- Born: 1946
- Origin: New York, New York, U.S.
- Died: September 4, 2009 (aged 62–63)
- Genres: Rock, soul, pop, rap, jazz
- Occupation: Record executive
- Years active: 1971–2009
- Labels: Motown, RCA

= Skip Miller =

Alvin "Skip" Miller (1946 - September 4, 2009) was an American recording industry executive. He worked for 17 years at Motown Records (1971–1988) and served as the label's last president before the company was sold to MCA. While at Motown, he was credited with developing Rick James, DeBarge and the Commodores. After the sale of Motown, Miller worked for a decade at RCA Records, where he was credited with rejuvenating the label's black music division and helping to develop the rap genre. He later worked as the manager of Lionel Richie's solo career.

== Personal life ==
Born in New York City, Miller was the son of a fireman. He graduated from Hofstra University with a degree in chemistry. Miller joined the U.S. Army in 1968 and served in the Vietnam War.

In September 2009, Miller died of a heart attack while being treated for an intestinal infection at Cedars Sinai Hospital in Los Angeles. After Miller's death, Smokey Robinson called Miller "an integral part of . . . our Motown family. He was my brother, and I loved him very much. What a loss."

== Career ==

===Motown===
Miller began his career in the recording industry as a stock clerk for Motown in 1971. He was promoted through the ranks at Motown to positions in sales, marketing and artist relations.
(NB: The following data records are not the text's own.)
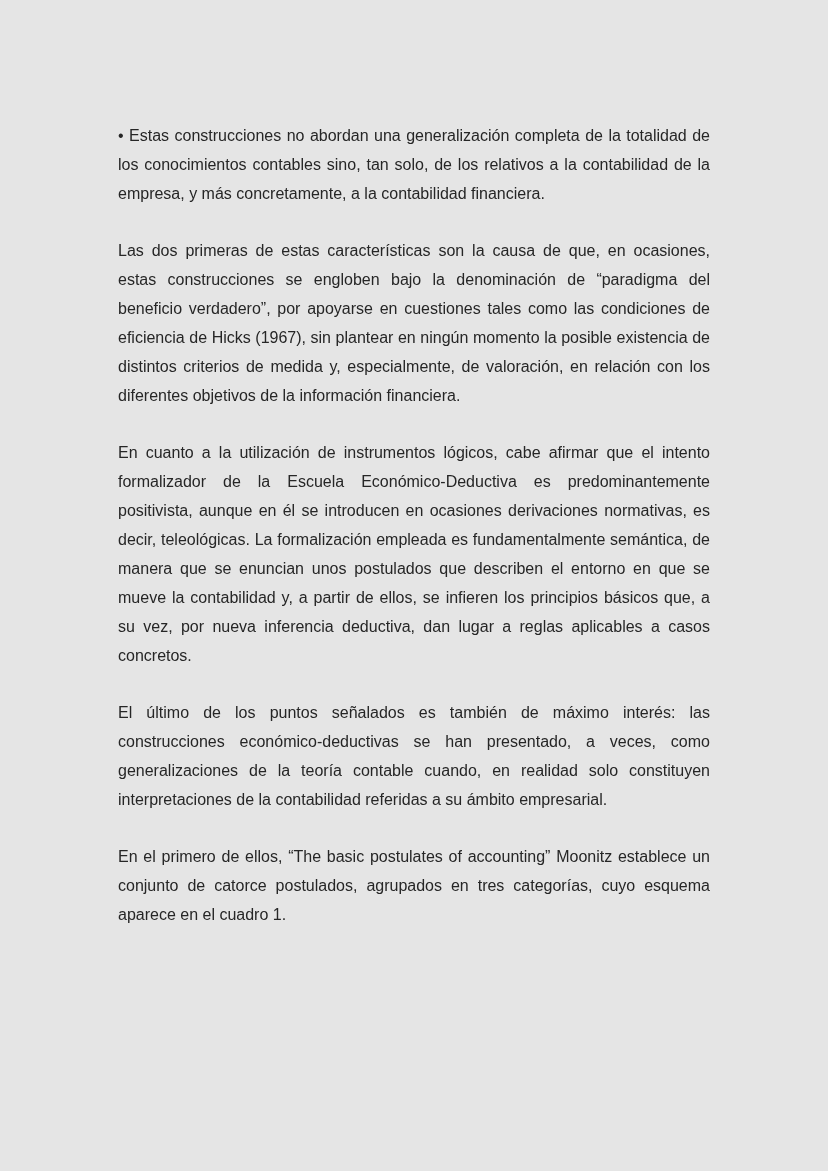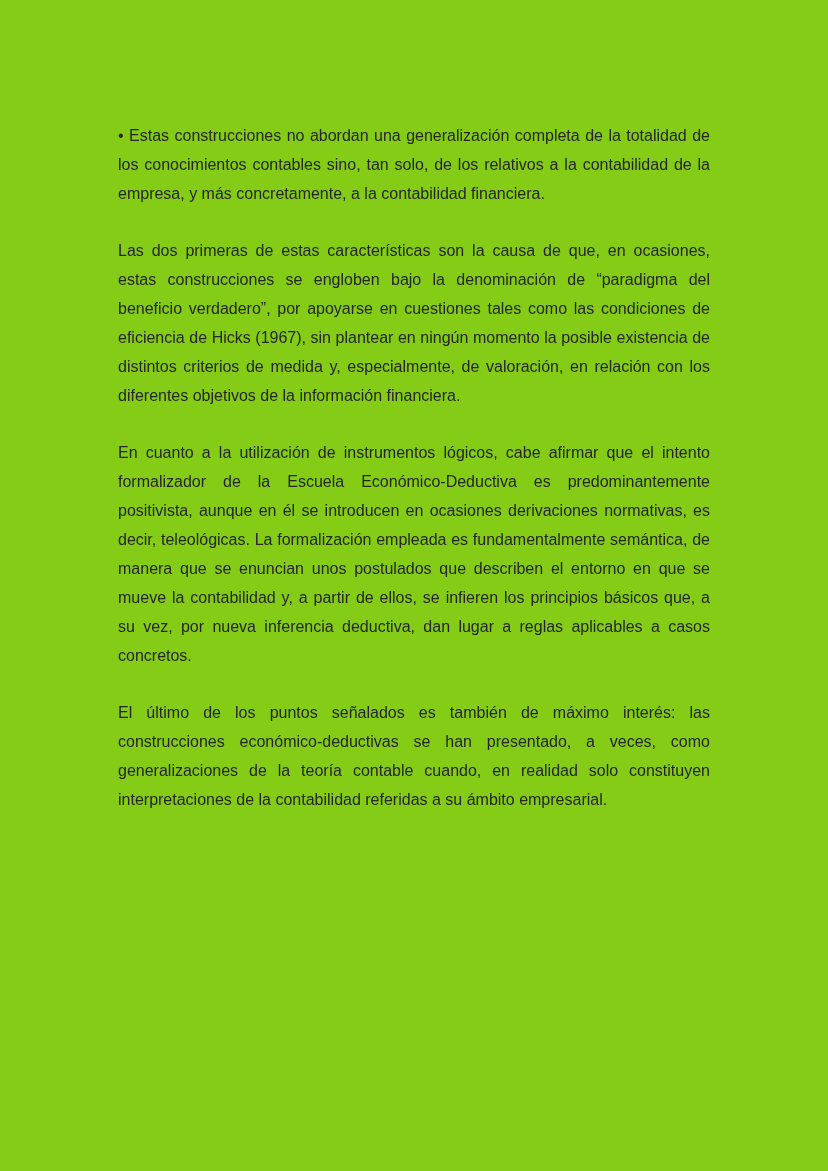"• Estas construcciones no abordan" .page { background: #84cc16 -> #e5e5e5 }
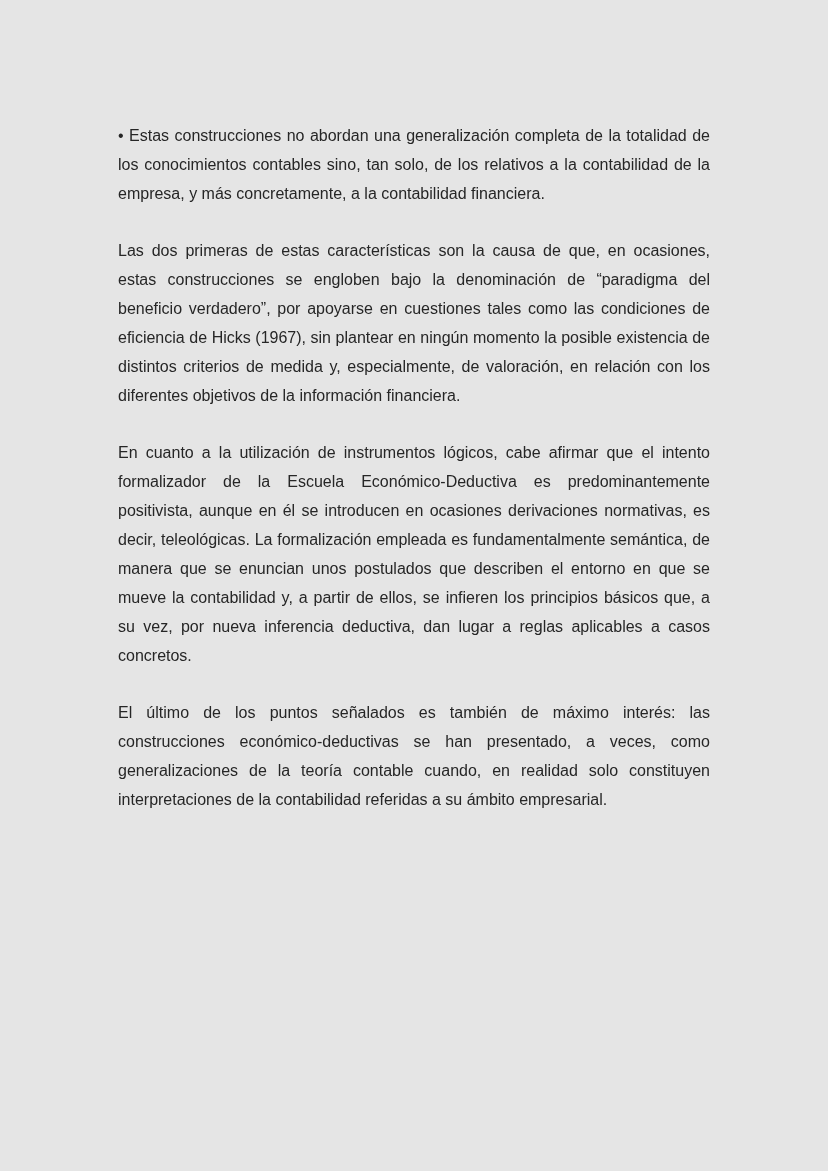"En el primero de ellos," p.para { html: none -> <p>En el primero de ellos, “The basic postulates of accounting” Moonitz establece un conjunto de catorce postulados, agrupados en tres categorías, cuyo esquema aparece en el cuadro 1.</p> }
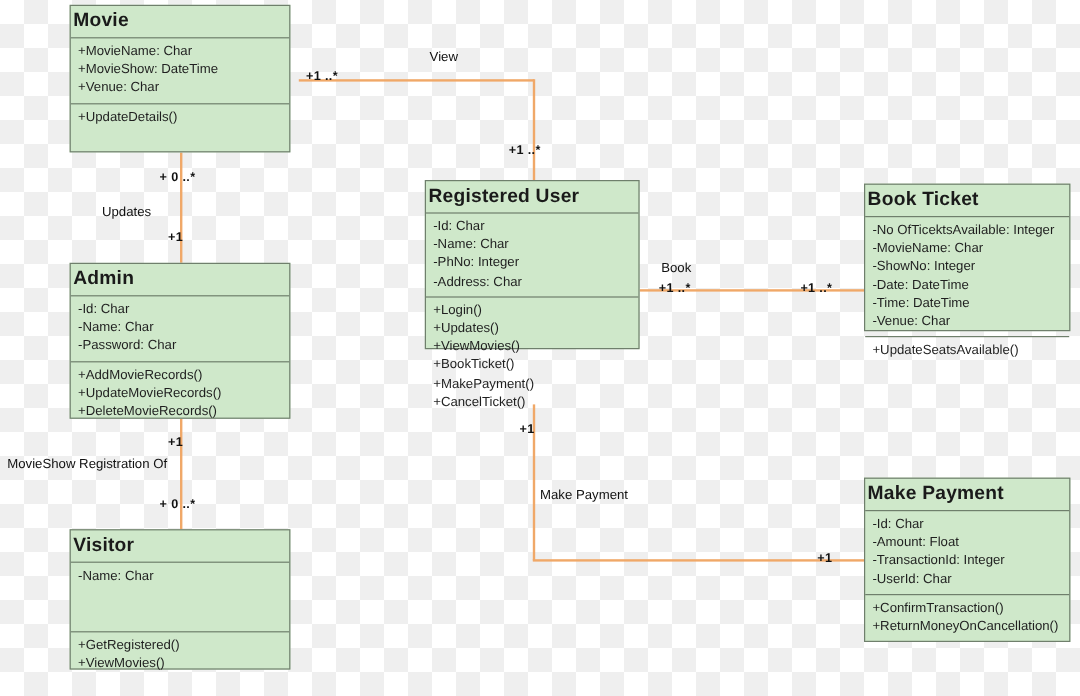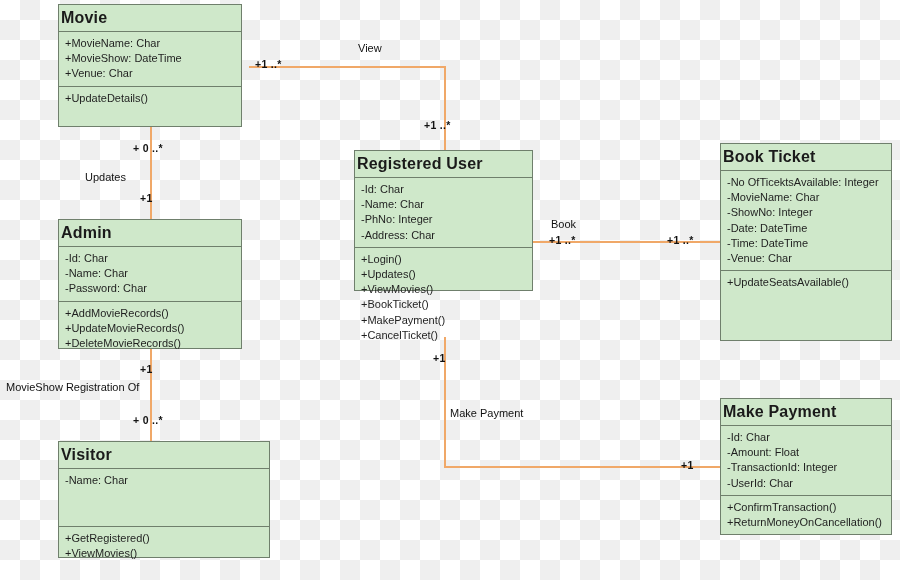"Book Ticket" div.uml-class { height: 198px -> 123px; top: 143px -> 153px }
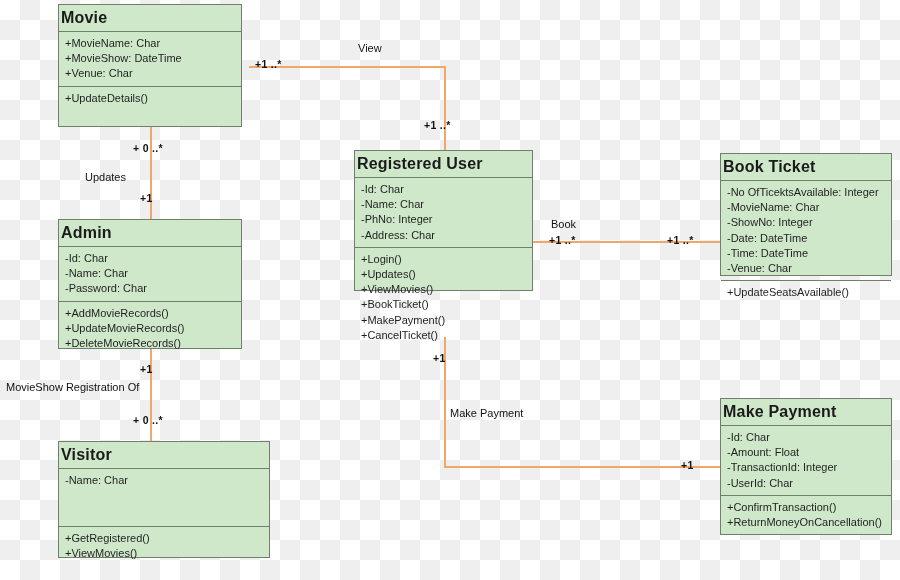"Visitor" div.uml-class { width: 212px -> 184px }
He received the Recording Industry Association of America's Music Executive of the Year award in 1980 and became the president of Motown Records in 1987. He remained president of Motown until the company was sold to MCA in 1988. In his 17 years at Motown, Miller has been credited with being a key to the success of numerous artists, including Rick James, DeBarge and the Commodores. He also worked with Stevie Wonder, Smokey Robinson and Diana Ross.

===RCA Records===
After the sale of Motown, Miller worked for a decade at RCA Records. He was the senior vice president of black, jazz and progressive music at RCA, where he was credited with rejuvenating the label’s black music division. He discovered and developed SWV, Me Phi Me and Stacy Earl. He also helped develop to the rap genre, working with DJ Jazzy Jeff and the Fresh Prince (Will Smith), Kool Moe Dee, Too Short and KRS-One.

===Lion Tracks and Panda Entertainment Group===
In 1998, Miller he took over Lion Tracks, where he was the manager of Lionel Richie's solo career. In 2004, he established Panda Entertainment Group, a talent management company where he worked with Richie, R. Kelly, Lina, Nathan Stone and Megan Peeler.